● Your instructions
The reply should be a single number: the count of lines below that contain the word "none".

● Supplied material
== == ==

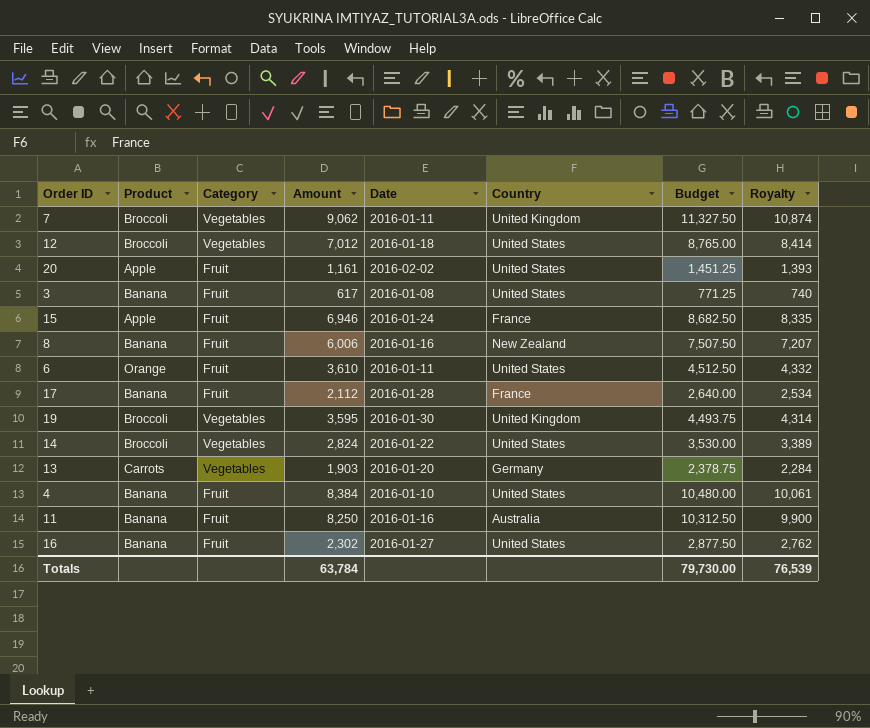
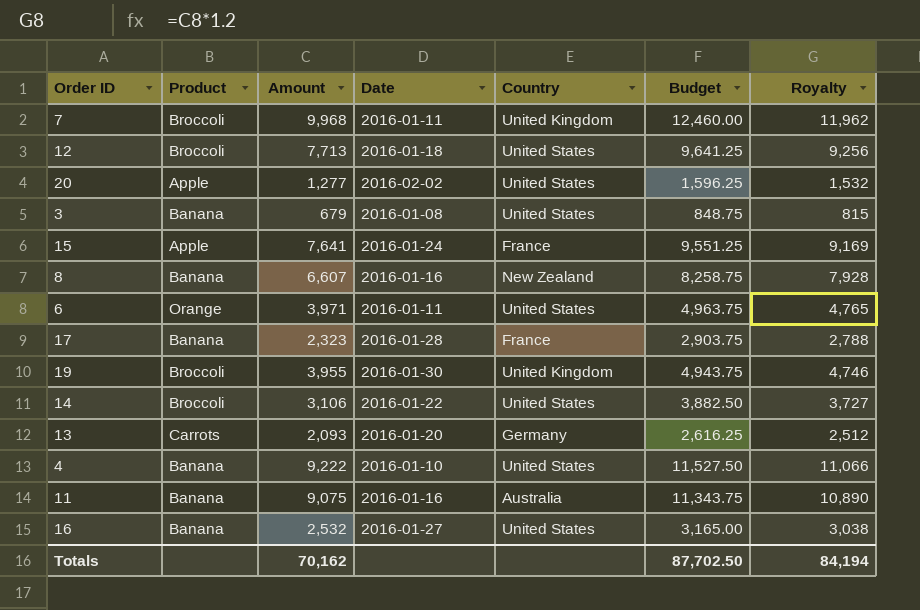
column Category | position: 3 -> none
7 | Amount: 9,062 -> 9,968
7 | Budget: 11,327.50 -> 12,460.00
7 | Royalty: 10,874 -> 11,962
12 | Amount: 7,012 -> 7,713
12 | Budget: 8,765.00 -> 9,641.25
12 | Royalty: 8,414 -> 9,256
20 | Amount: 1,161 -> 1,277
20 | Budget: 1,451.25 -> 1,596.25
20 | Royalty: 1,393 -> 1,532
3 | Amount: 617 -> 679
3 | Budget: 771.25 -> 848.75
3 | Royalty: 740 -> 815
15 | Amount: 6,946 -> 7,641
15 | Budget: 8,682.50 -> 9,551.25
15 | Royalty: 8,335 -> 9,169
8 | Amount: 6,006 -> 6,607
8 | Budget: 7,507.50 -> 8,258.75
8 | Royalty: 7,207 -> 7,928
6 | Amount: 3,610 -> 3,971
6 | Budget: 4,512.50 -> 4,963.75
6 | Royalty: 4,332 -> 4,765
17 | Amount: 2,112 -> 2,323
17 | Budget: 2,640.00 -> 2,903.75
17 | Royalty: 2,534 -> 2,788
19 | Amount: 3,595 -> 3,955
19 | Budget: 4,493.75 -> 4,943.75
19 | Royalty: 4,314 -> 4,746
14 | Amount: 2,824 -> 3,106
14 | Budget: 3,530.00 -> 3,882.50
14 | Royalty: 3,389 -> 3,727
13 | Amount: 1,903 -> 2,093
13 | Budget: 2,378.75 -> 2,616.25
13 | Royalty: 2,284 -> 2,512
4 | Amount: 8,384 -> 9,222
4 | Budget: 10,480.00 -> 11,527.50
4 | Royalty: 10,061 -> 11,066
11 | Amount: 8,250 -> 9,075
11 | Budget: 10,312.50 -> 11,343.75
11 | Royalty: 9,900 -> 10,890
16 | Amount: 2,302 -> 2,532
16 | Budget: 2,877.50 -> 3,165.00
16 | Royalty: 2,762 -> 3,038
Totals | Amount: 63,784 -> 70,162
Totals | Budget: 79,730.00 -> 87,702.50
Totals | Royalty: 76,539 -> 84,194

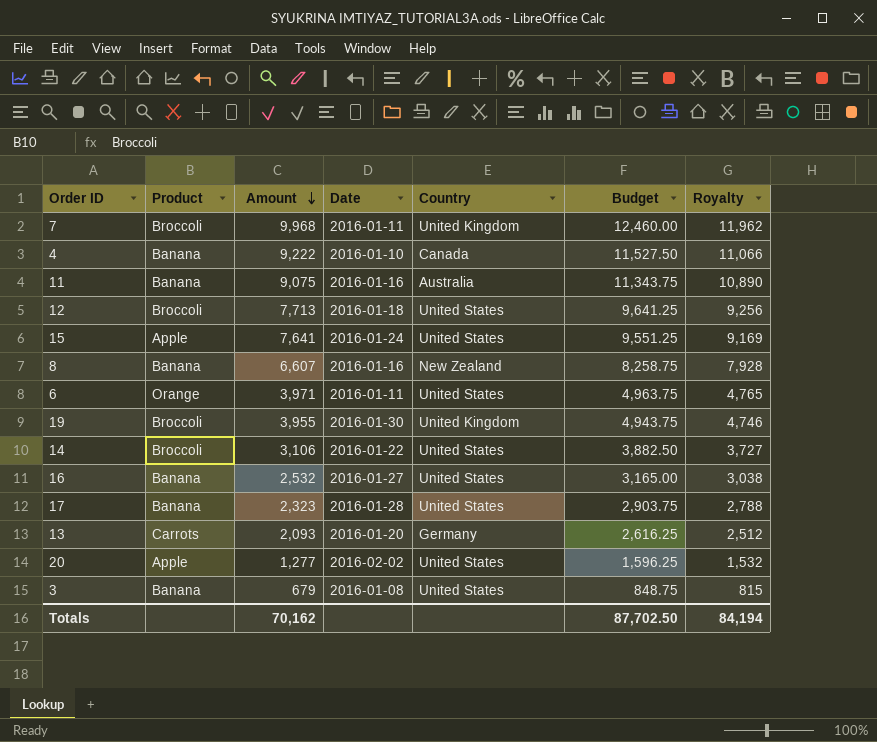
row order: none -> Amount descending
4 | Country: United States -> Canada
15 | Country: France -> United States
17 | Country: France -> United States

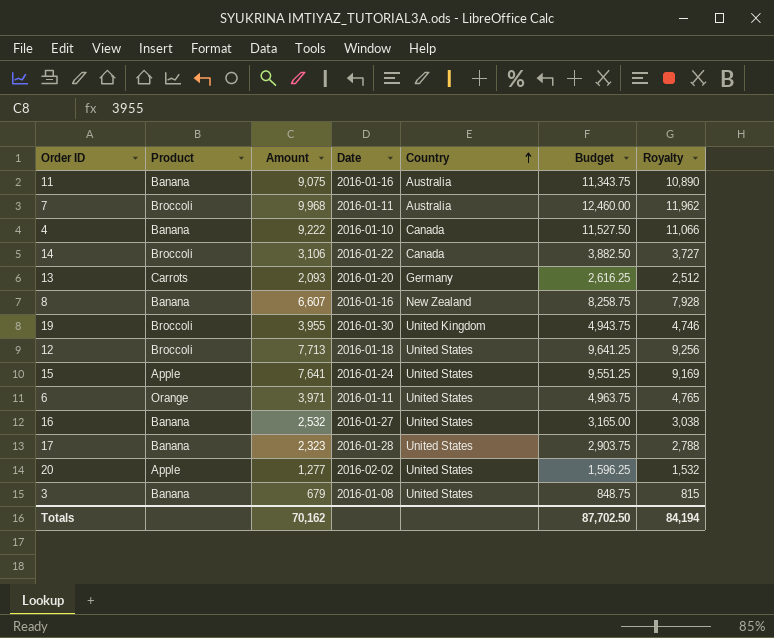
row order: Amount descending -> Country ascending
7 | Country: United Kingdom -> Australia
14 | Country: United States -> Canada

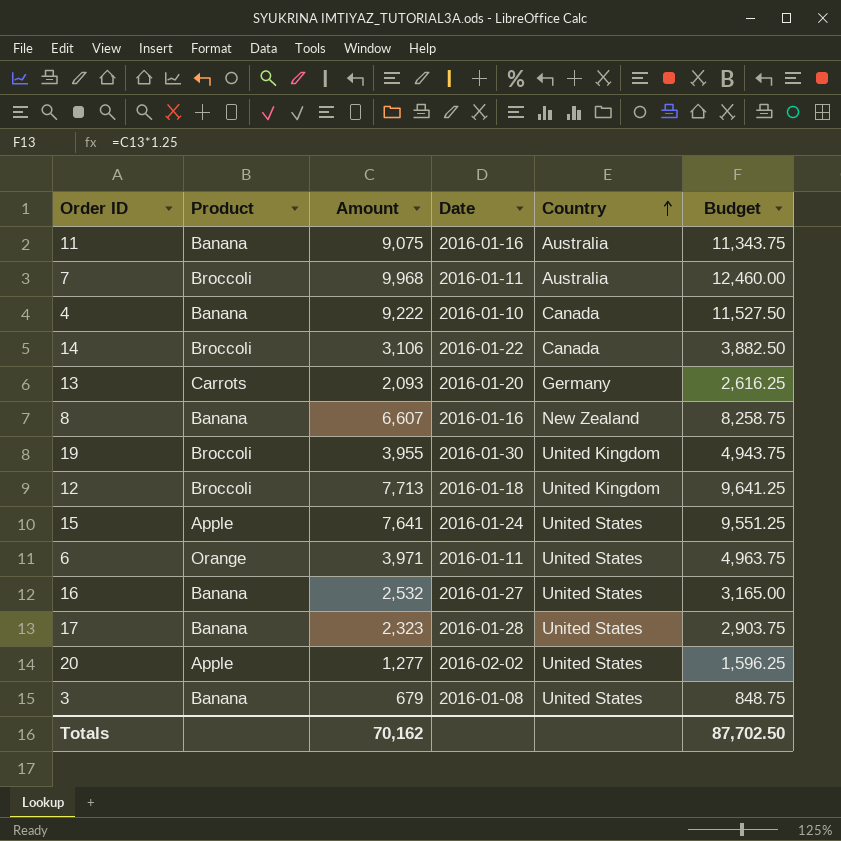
column Royalty | formula: [Amount] * 1.2 -> none
12 | Country: United States -> United Kingdom

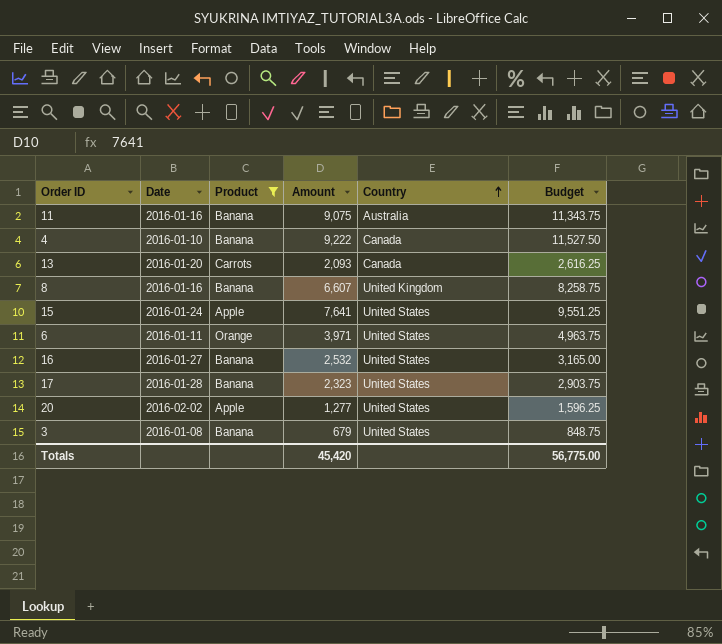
filter: none -> Product != Broccoli
column Date | position: 4 -> 2
13 | Country: Germany -> Canada
8 | Country: New Zealand -> United Kingdom
Totals | Amount: 70,162 -> 45,420
Totals | Budget: 87,702.50 -> 56,775.00

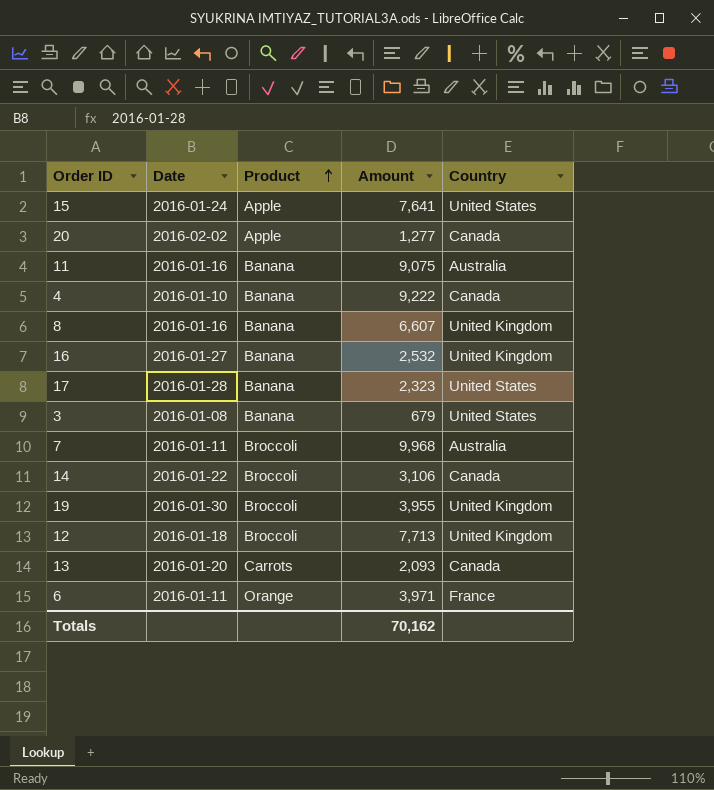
filter: Product != Broccoli -> none
row order: Country ascending -> Product ascending
column Budget | formula: [Amount] * 1.25 -> none
20 | Country: United States -> Canada
16 | Country: United States -> United Kingdom
6 | Country: United States -> France
Totals | Amount: 45,420 -> 70,162

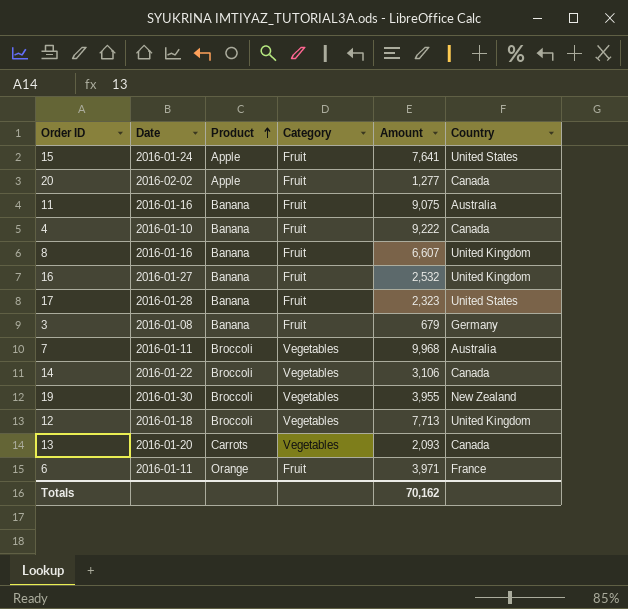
column Category | position: none -> 4
3 | Country: United States -> Germany
19 | Country: United Kingdom -> New Zealand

== == ==

● Solved problem
7